Все эти перемены привели к тому, что некоторые богословские факультеты приняли духовность как дисциплину с той же полнотой, что и академии [50] .

Теории

Иногда успех создает себе проблемы. К концу XIX столетия систематическое богословие освободило духовность от ее произвольной организации, предоставив ей богословские основания для перестройки в дисциплину под названием «духовность» и с тех пор именуемую theologica spiritualй [51] . Доминирование этого догматически-морального богословия было нарушено новой перспективой: точкой зрения опыта, как психо-экзистенциального, так и культурно-социального [52] . Однако после 50 лет «эмансипации», кажется целесообразным заново продумать теоретические импликации богословия духовности.

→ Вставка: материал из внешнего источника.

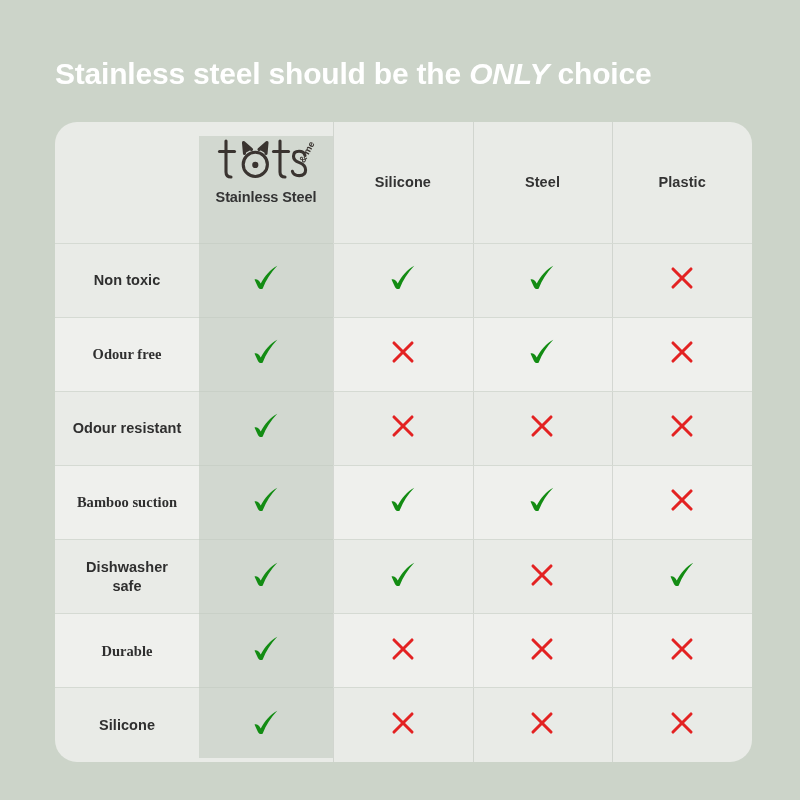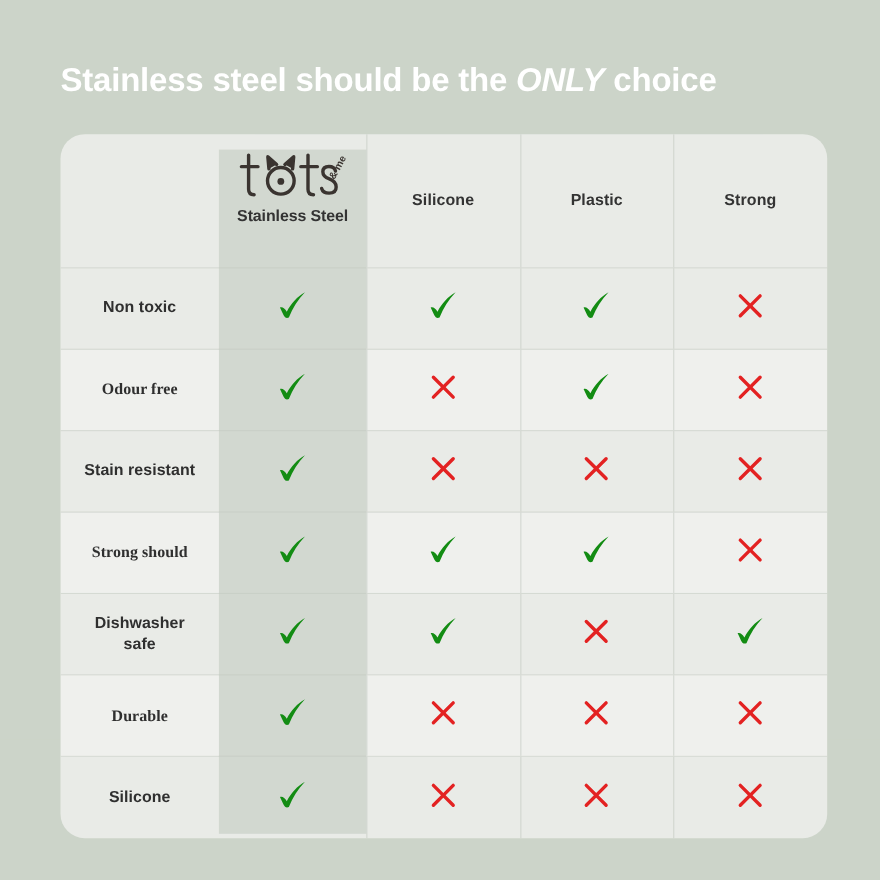--- a/index.html
+++ b/index.html
@@ -206,22 +206,22 @@
                   <g transform="translate(95.5,17.5) rotate(-62)">
                     <text x="0" y="0" font-family="'Liberation Sans', sans-serif" font-size="9.2" font-weight="bold" fill="#3a3430" text-anchor="middle">&amp; me</text>
                   </g>
                 </svg>
               </div>
               <div class="logo-sub">Stainless Steel</div>
             </div>
           </th>
 
           <th class="col-div">Silicone</th>
+          <th class="col-div">Steel</th>
           <th class="col-div">Plastic</th>
-          <th class="col-div">Strong</th>
         </tr>
       </thead>
 
       <tbody>
 
         <tr class="data-row">
           <td class="rowlabel plain">Non toxic</td>
           <td class="featcell"><span class="mark"><svg viewBox="0 0 40 40" width="34" height="34" aria-hidden="true">
                   <path d="M6.5 21.8 C9.2 21.0 11.6 22.6 13.8 26.4 C18.6 17.4 25.0 10.2 33.2 5.6 C25.6 13.4 20.2 22.2 16.0 32.6 C13.4 33.8 11.6 32.6 10.4 30.2 C9.2 27.6 7.8 24.8 6.5 21.8 Z" fill="#138c13"></path>
                 </svg></span></td>
@@ -255,21 +255,21 @@
                 </svg></span></td>
           <td class="plain col-div"><span class="mark"><svg viewBox="0 0 40 40" width="30" height="30" aria-hidden="true">
                   <g stroke="#e32222" stroke-width="4.1" stroke-linecap="round">
                     <line x1="8" y1="8" x2="32" y2="32"></line>
                     <line x1="32" y1="8" x2="8" y2="32"></line>
                   </g>
                 </svg></span></td>
         </tr>
 
         <tr class="data-row">
-          <td class="rowlabel plain">Stain resistant</td>
+          <td class="rowlabel plain">Odour resistant</td>
           <td class="featcell"><span class="mark"><svg viewBox="0 0 40 40" width="34" height="34" aria-hidden="true">
                   <path d="M6.5 21.8 C9.2 21.0 11.6 22.6 13.8 26.4 C18.6 17.4 25.0 10.2 33.2 5.6 C25.6 13.4 20.2 22.2 16.0 32.6 C13.4 33.8 11.6 32.6 10.4 30.2 C9.2 27.6 7.8 24.8 6.5 21.8 Z" fill="#138c13"></path>
                 </svg></span></td>
           <td class="plain col-div"><span class="mark"><svg viewBox="0 0 40 40" width="30" height="30" aria-hidden="true">
                   <g stroke="#e32222" stroke-width="4.1" stroke-linecap="round">
                     <line x1="8" y1="8" x2="32" y2="32"></line>
                     <line x1="32" y1="8" x2="8" y2="32"></line>
                   </g>
                 </svg></span></td>
           <td class="plain col-div"><span class="mark"><svg viewBox="0 0 40 40" width="30" height="30" aria-hidden="true">
@@ -280,21 +280,21 @@
                 </svg></span></td>
           <td class="plain col-div"><span class="mark"><svg viewBox="0 0 40 40" width="30" height="30" aria-hidden="true">
                   <g stroke="#e32222" stroke-width="4.1" stroke-linecap="round">
                     <line x1="8" y1="8" x2="32" y2="32"></line>
                     <line x1="32" y1="8" x2="8" y2="32"></line>
                   </g>
                 </svg></span></td>
         </tr>
 
         <tr class="data-row alt">
-          <td class="rowlabel plain">Strong should</td>
+          <td class="rowlabel plain">Bamboo suction</td>
           <td class="featcell"><span class="mark"><svg viewBox="0 0 40 40" width="34" height="34" aria-hidden="true">
                   <path d="M6.5 21.8 C9.2 21.0 11.6 22.6 13.8 26.4 C18.6 17.4 25.0 10.2 33.2 5.6 C25.6 13.4 20.2 22.2 16.0 32.6 C13.4 33.8 11.6 32.6 10.4 30.2 C9.2 27.6 7.8 24.8 6.5 21.8 Z" fill="#138c13"></path>
                 </svg></span></td>
           <td class="plain col-div"><span class="mark"><svg viewBox="0 0 40 40" width="34" height="34" aria-hidden="true">
                   <path d="M6.5 21.8 C9.2 21.0 11.6 22.6 13.8 26.4 C18.6 17.4 25.0 10.2 33.2 5.6 C25.6 13.4 20.2 22.2 16.0 32.6 C13.4 33.8 11.6 32.6 10.4 30.2 C9.2 27.6 7.8 24.8 6.5 21.8 Z" fill="#138c13"></path>
                 </svg></span></td>
           <td class="plain col-div"><span class="mark"><svg viewBox="0 0 40 40" width="34" height="34" aria-hidden="true">
                   <path d="M6.5 21.8 C9.2 21.0 11.6 22.6 13.8 26.4 C18.6 17.4 25.0 10.2 33.2 5.6 C25.6 13.4 20.2 22.2 16.0 32.6 C13.4 33.8 11.6 32.6 10.4 30.2 C9.2 27.6 7.8 24.8 6.5 21.8 Z" fill="#138c13"></path>
                 </svg></span></td>
           <td class="plain col-div"><span class="mark"><svg viewBox="0 0 40 40" width="30" height="30" aria-hidden="true">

Я различаю три уровня внутридисциплинарных связей в рамках богословия в целом.

Во-первых, за последние десятилетия были разработаны разные проекты, все построенные на опыте как на базовой категории: духовность освобождения и феминистская духовность, контекстуальная духовность и духовность инкультурации, экологическая и мирная духовности и так далее. Представляя собой «смещения парадигм», они требуют фундаментального осмысления. Это мы и назовем фундаментальной духовностью, «осмыслением основ христианской жизни, богословских и антропологических предпосылок существования, заданных Иисусом из Назарета» [53]

Во-вторых, духовность как опыт «слепа». Опыт нуждается в критической обратной связи с точкой зрения этики. Духовные процессы без определенного уровня этической жизни опасны. Духовность может превратиться в алиби. Кроме того, в каждой духовности — своя особая «конфигурация» добродетелей (справедливость; милосердие и любовь; почитание и так далее). Добродетель — это важнейшая формирующая сила [54] . Это преображение требует добродетели благоразумия (diakrisis; discretion), чтобы сосредоточиться на конечной цели сохранить равновесие между целью и средствами.

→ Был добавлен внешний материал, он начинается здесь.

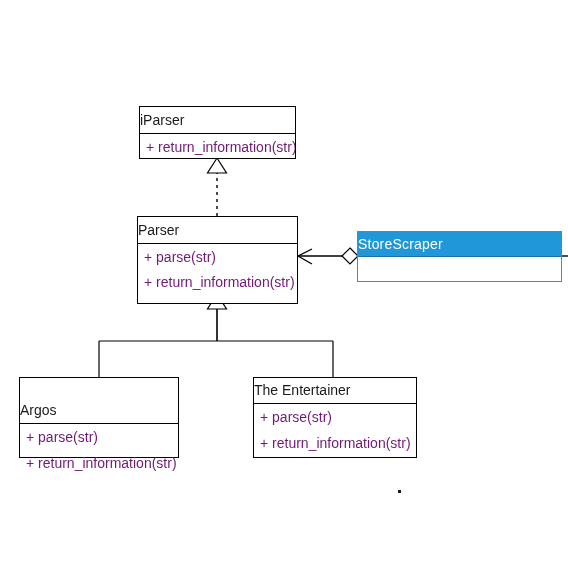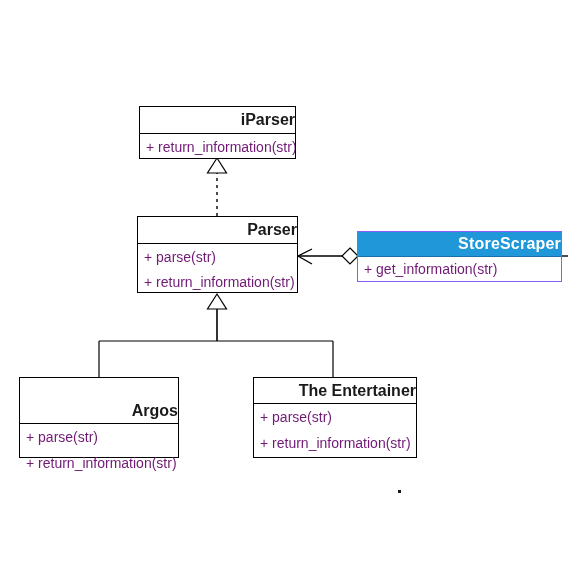--- a/index.html
+++ b/index.html
@@ -28,23 +28,23 @@
   }
   
   .uml-class {
     position: absolute;
     box-sizing: border-box;
     border: 1px solid #000000;
     background: #ffffff;
   }
   .uml-title {
     box-sizing: border-box;
-    text-align: right;
-    font-size: 16px;
-    font-weight: bold;
+    text-align: left;
+    font-size: 14px;
+    font-weight: normal;
     color: #1a1a1a;
     border-bottom: 1px solid #000000;
     white-space: nowrap;
     overflow: hidden;
   }
   .uml-members {
     box-sizing: border-box;
     padding: 0 0 0 6px;
   }
   .uml-member {
@@ -64,21 +64,21 @@
     height: 53px;
   }
   #box-iparser .uml-title { height: 27px; line-height: 26px; }
   #box-iparser .uml-member { height: 25px; }
 
   
   #box-parser {
     left: 137px;
     top: 216px;
     width: 161px;
-    height: 77px;
+    height: 88px;
   }
   #box-parser .uml-title { height: 27px; line-height: 26px; }
   #box-parser .uml-member { height: 25px; }
 
   
   #box-storescraper {
     left: 357px;
     top: 231px;
     width: 205px;
     height: 51px;
@@ -166,23 +166,20 @@
   <div class="uml-class" id="box-parser">
     <div class="uml-title">Parser</div>
     <div class="uml-members">
       <div class="uml-member">+ parse(str)</div>
       <div class="uml-member">+ return_information(str)</div>
     </div>
   </div>
 
   <div class="uml-class" id="box-storescraper" style="background:#ffffff;">
     <div class="uml-title" style="background:#1f97d8;">StoreScraper</div>
-    <div class="uml-members">
-      <div class="uml-member">+ get_information(str)</div>
-    </div>
   </div>
 
   <div class="uml-class" id="box-argos">
     <div class="uml-title">Argos</div>
     <div class="uml-members">
       <div class="uml-member">+ parse(str)</div>
       <div class="uml-member">+ return_information(str)</div>
     </div>
   </div>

В-третьих, невозможно понять духовные тексты без знания символической системы, на фоне которой переживаются духовные процессы. Поэтому The BlackweU. Companion to Christian Spirituality справедливо включает в свой

состав специальную часть по богословию и христианской духовности, охватывающую существенные элементы этой символической системы: Троицу, христологию, Святой Дух, человеческую личность, Церковь, таинства и этику [55] .

Кажется, пора оставить скучные рефлексии систематического богословия и заняться непосредственным обзором все возрастающего потока исследований теоретического измерения духовности.

Мы надеемся, что это пособие, переведенное теперь и на русский язык, может предоставить такую систему координат, которая сделает развитие форм современной духовности более понятным.